Work instruction
Search the records for the string "none" and copy every line where it turns up.

Stored data
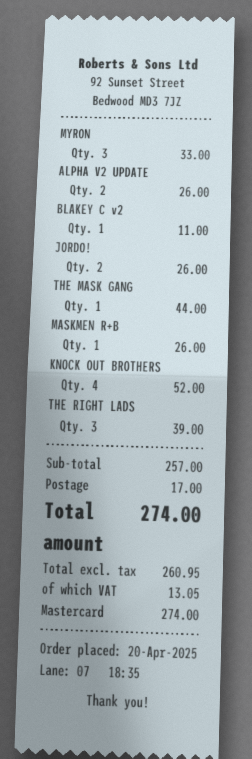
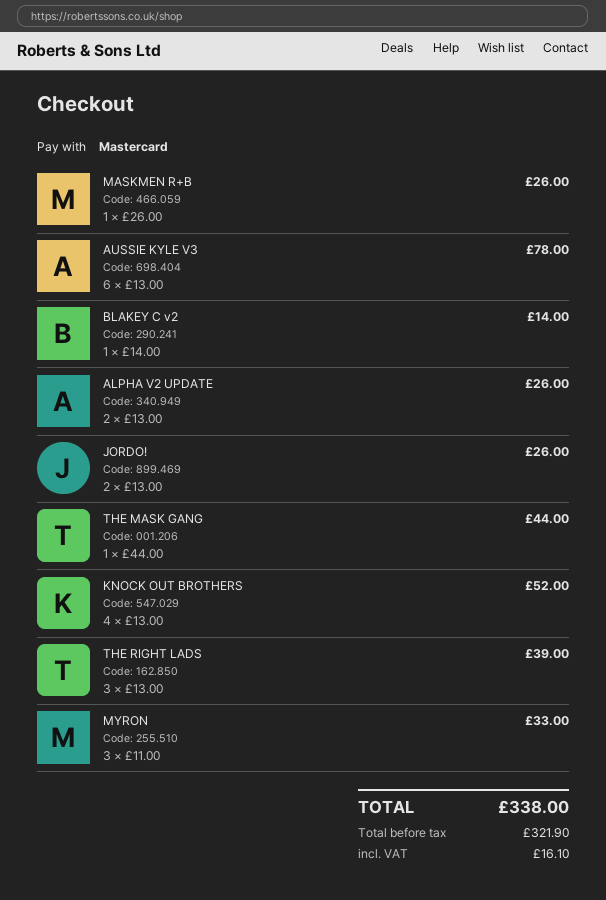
BLAKEY C v2: 1 for 11.00 -> 1 for 14.00
AUSSIE KYLE V3: none -> 6 for 78.00
shipping: 17.00 -> none
net: 260.95 -> 321.90
tax: 13.05 -> 16.10
total: 274.00 -> 338.00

Your solution
AUSSIE KYLE V3: none -> 6 for 78.00
shipping: 17.00 -> none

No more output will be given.